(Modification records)
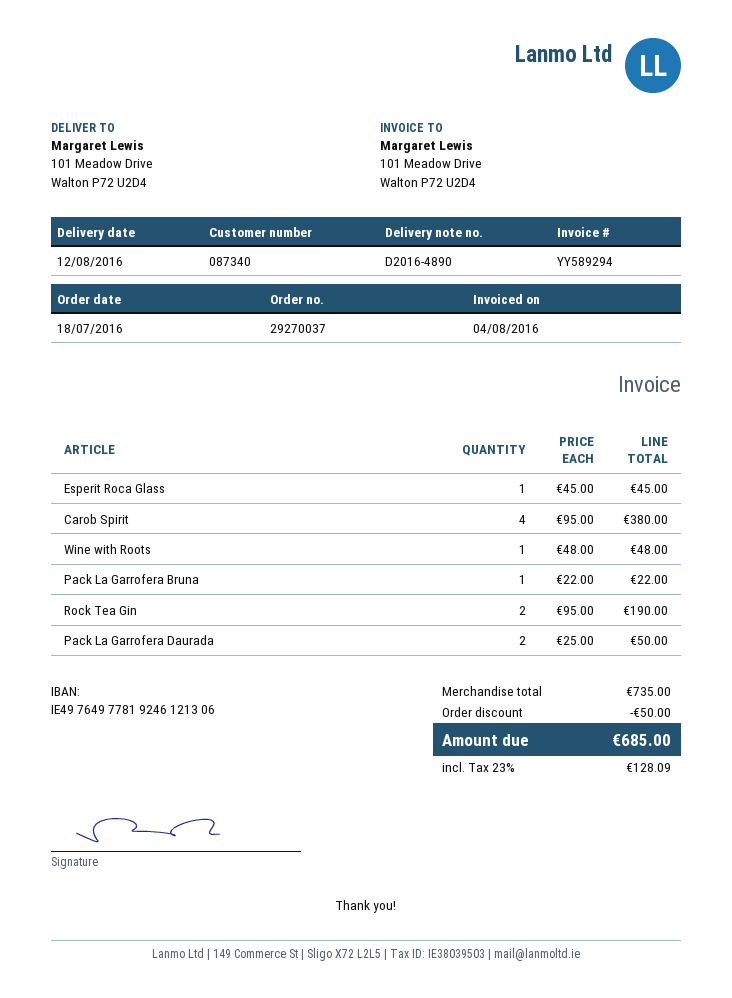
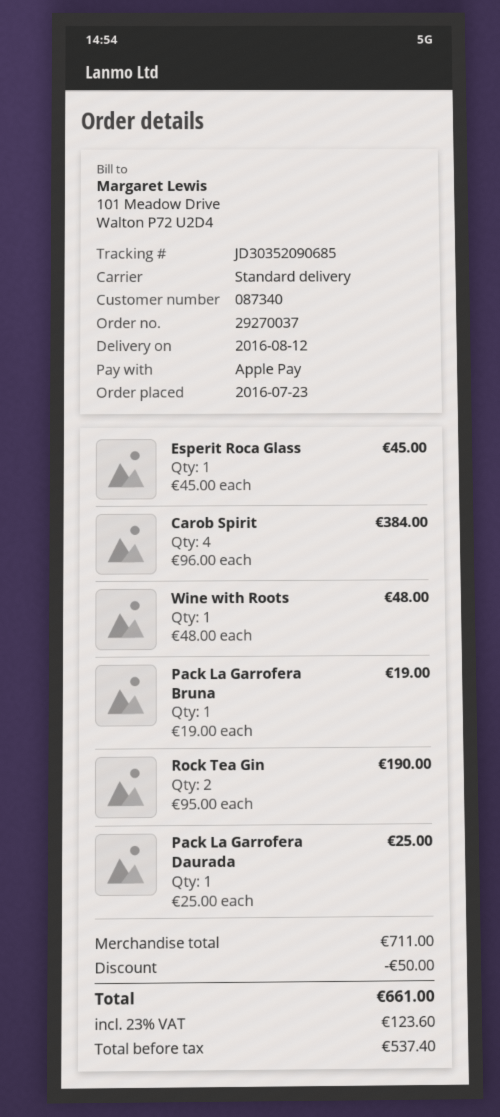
order date: 2016-07-18 -> 2016-07-23
Carob Spirit: 4 x 95.00 = 380.00 -> 4 x 96.00 = 384.00
Pack La Garrofera Bruna: 1 x 22.00 = 22.00 -> 1 x 19.00 = 19.00
Pack La Garrofera Daurada: 2 x 25.00 = 50.00 -> 1 x 25.00 = 25.00
subtotal: 735.00 -> 711.00
tax: 23% = 128.09 -> 23% = 123.60
total: 685.00 -> 661.00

How to complete this task:
Pictures excluded, quote all the data above exactly.

Your solution:
order date: 2016-07-18 -> 2016-07-23
Carob Spirit: 4 x 95.00 = 380.00 -> 4 x 96.00 = 384.00
Pack La Garrofera Bruna: 1 x 22.00 = 22.00 -> 1 x 19.00 = 19.00
Pack La Garrofera Daurada: 2 x 25.00 = 50.00 -> 1 x 25.00 = 25.00
subtotal: 735.00 -> 711.00
tax: 23% = 128.09 -> 23% = 123.60
total: 685.00 -> 661.00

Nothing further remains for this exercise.